Each line of the data holding "none" should be found and copied.

--*--

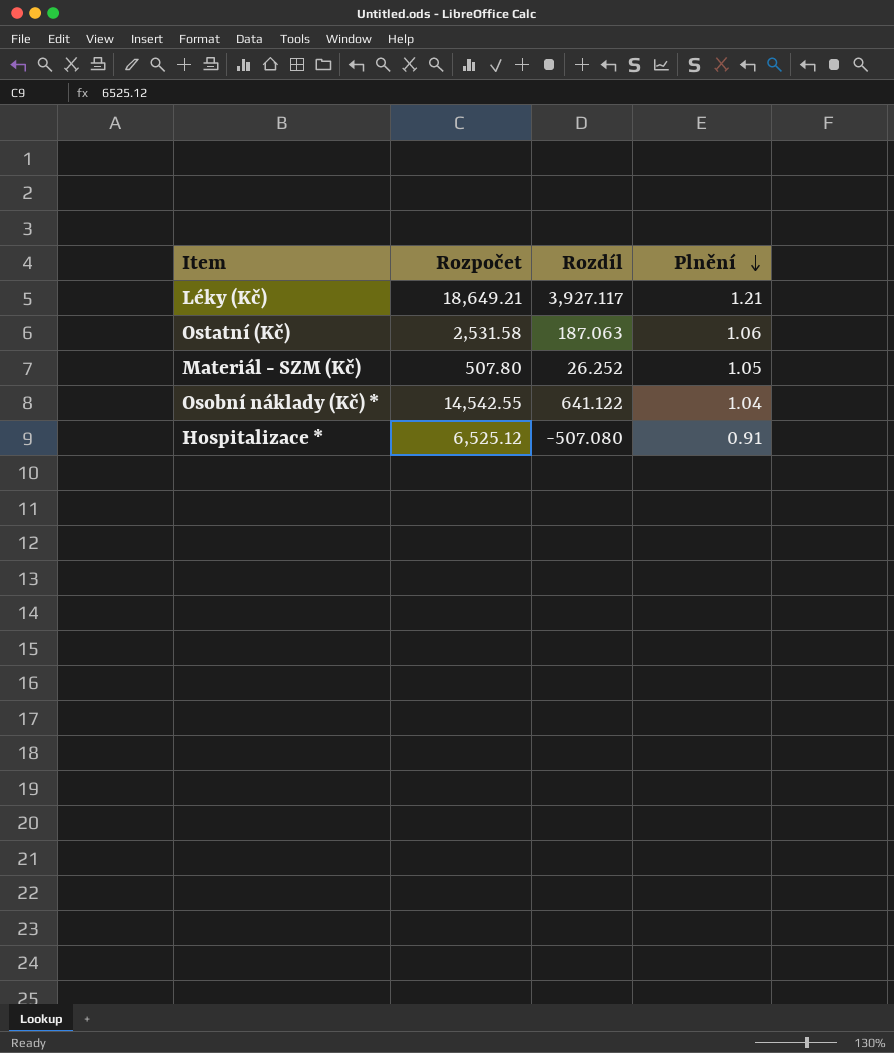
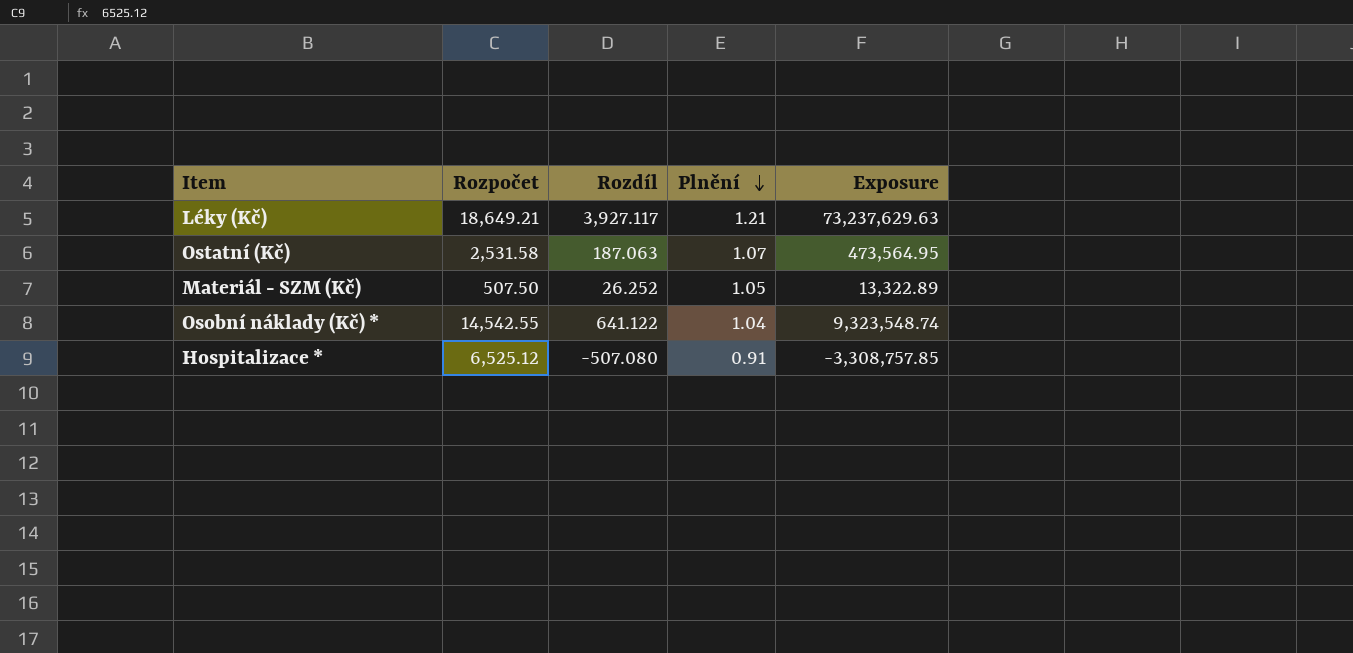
column Exposure | formula: none -> [Rozpočet] * [Rozdíl]
Ostatní (Kč) | Plnění: 1.06 -> 1.07
Materiál - SZM (Kč) | Rozpočet: 507.80 -> 507.50

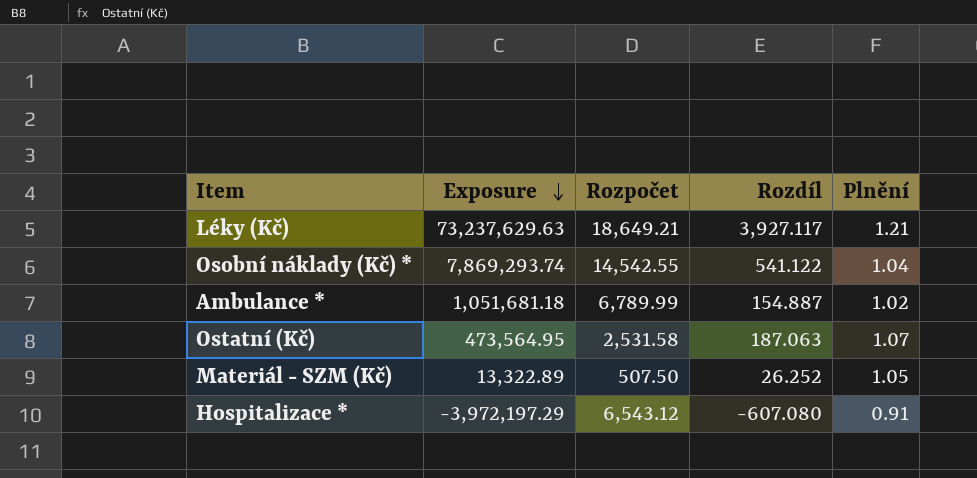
row order: Plnění descending -> Exposure descending
column Exposure | position: 5 -> 2
Osobní náklady (Kč) * | Exposure: 9,323,548.74 -> 7,869,293.74
Osobní náklady (Kč) * | Rozdíl: 641.122 -> 541.122
row Ambulance *: none -> 1,051,681.18 | 6,789.99 | 154.887 | 1.02
Hospitalizace * | Exposure: -3,308,757.85 -> -3,972,197.29
Hospitalizace * | Rozpočet: 6,525.12 -> 6,543.12
Hospitalizace * | Rozdíl: -507.080 -> -607.080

--*--

— TASK OUTPUT —
column Exposure | formula: none -> [Rozpočet] * [Rozdíl]
row Ambulance *: none -> 1,051,681.18 | 6,789.99 | 154.887 | 1.02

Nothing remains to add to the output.